EXTRACTED MATERIAL Block Start

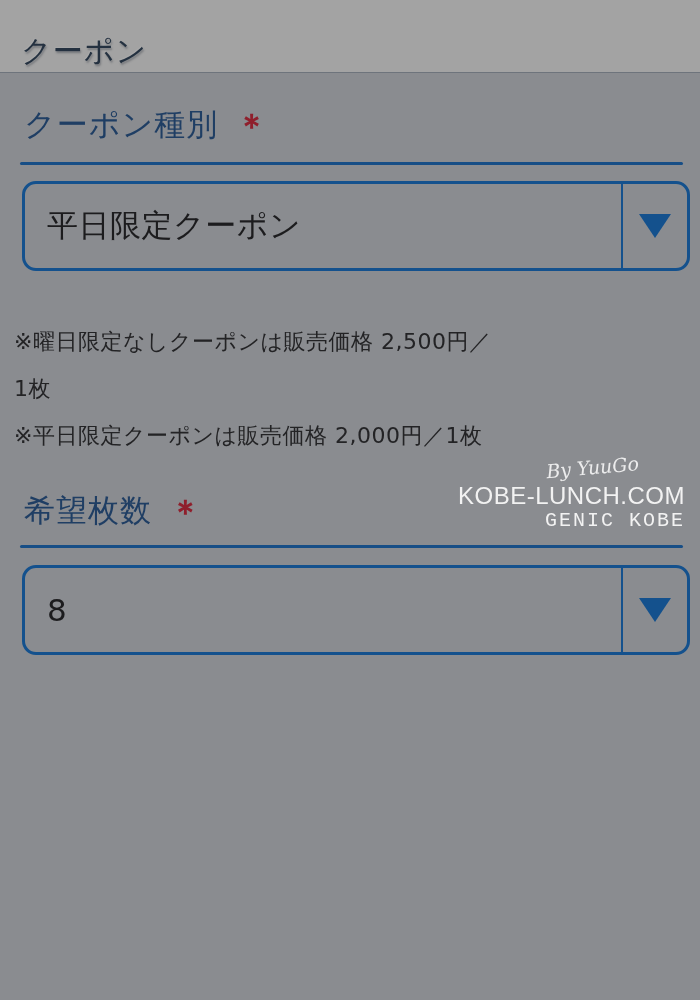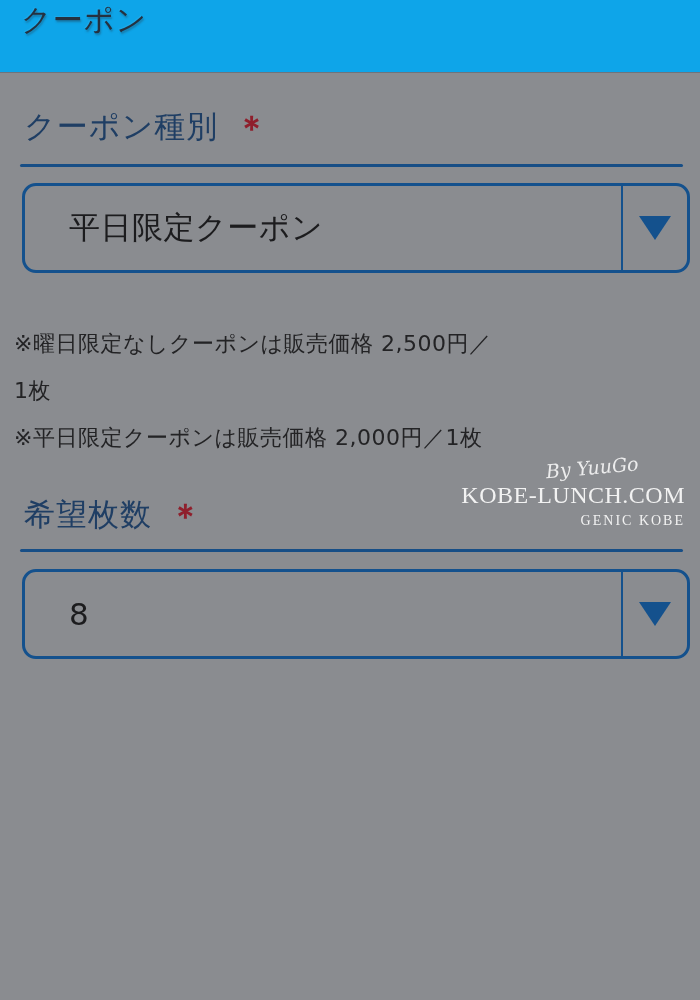"クーポン" .appbar { align-items: flex-start -> flex-end; background: #0ea5e9 -> #a3a3a3 }
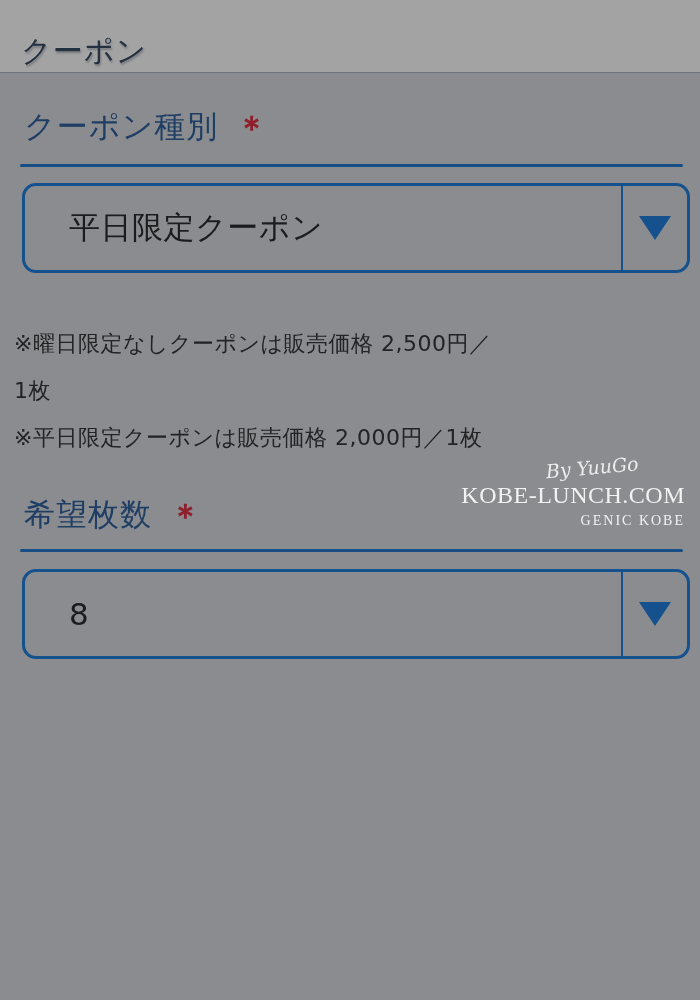"クーポン種別" .field-label { font-family: none -> Liberation Mono, monospace }
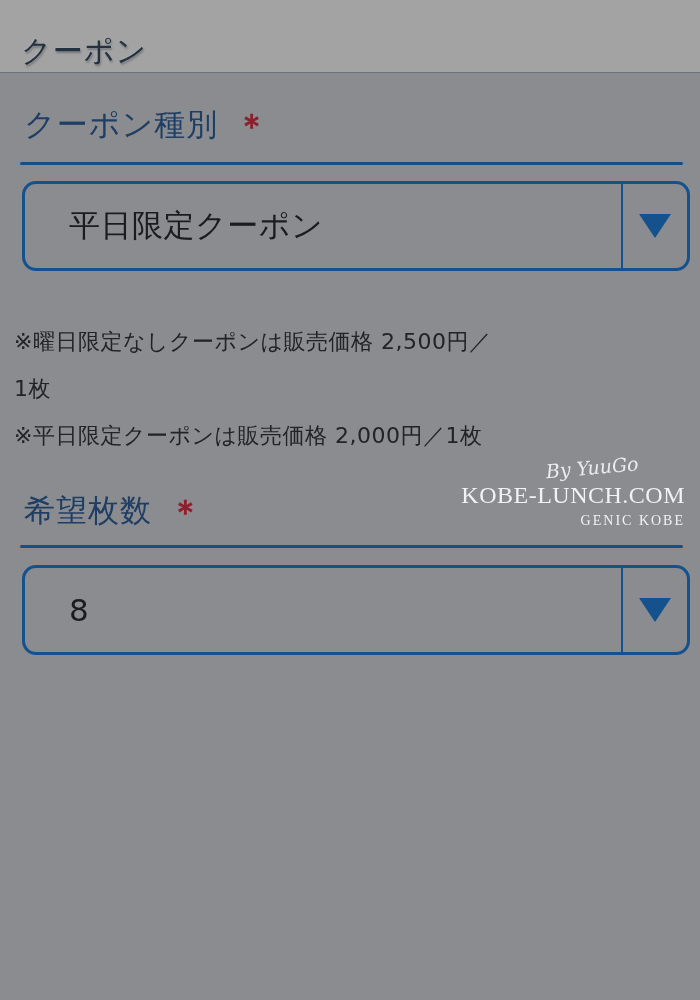"平日限定クーポン" .select-value { padding-left: 44px -> 22px }
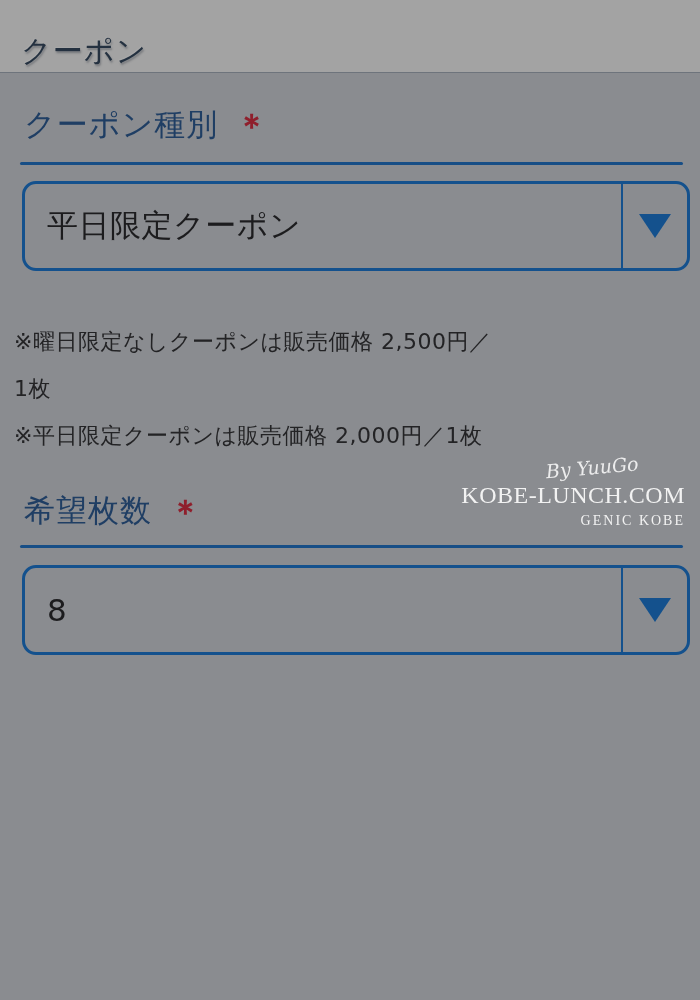"KOBE-LUNCH.COM" .wm-site { font-family: Liberation Serif, serif -> Liberation Sans, sans-serif }
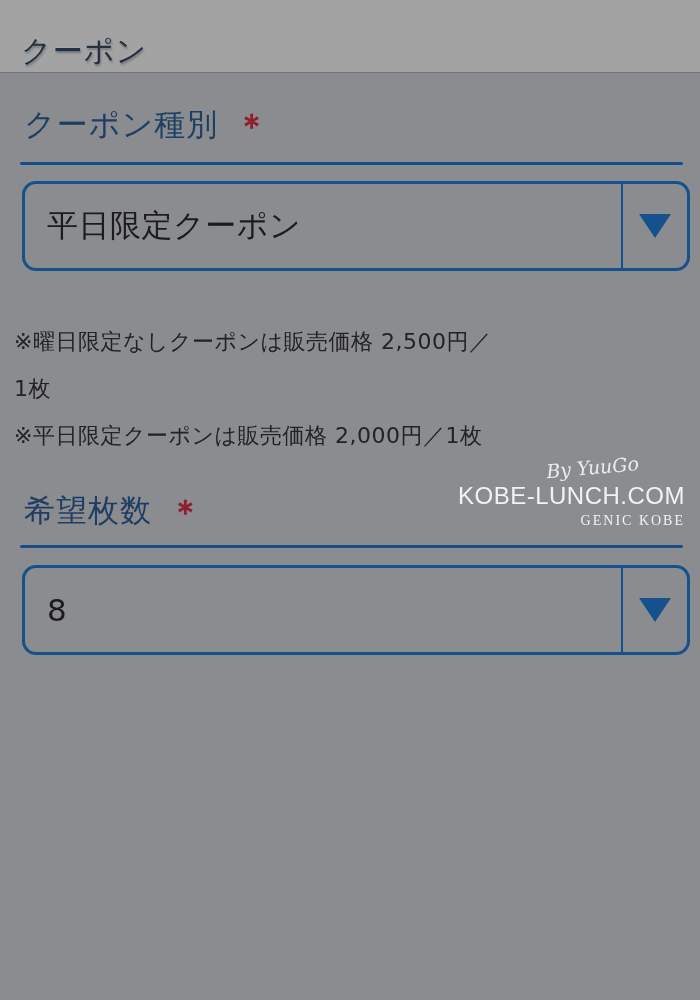"GENIC KOBE" .wm-credit { font-family: Liberation Serif, serif -> Liberation Mono, monospace; font-size: 14px -> 20px }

EXTRACTED MATERIAL Block End

REQUIREMENT :: An answer containing only the lines from the one holding "padding-left: 44px ->" through the close of the entries above, reproduced exactly and stripped of pictures, is expected.

ANSWER ::
"平日限定クーポン" .select-value { padding-left: 44px -> 22px }
"KOBE-LUNCH.COM" .wm-site { font-family: Liberation Serif, serif -> Liberation Sans, sans-serif }
"GENIC KOBE" .wm-credit { font-family: Liberation Serif, serif -> Liberation Mono, monospace; font-size: 14px -> 20px }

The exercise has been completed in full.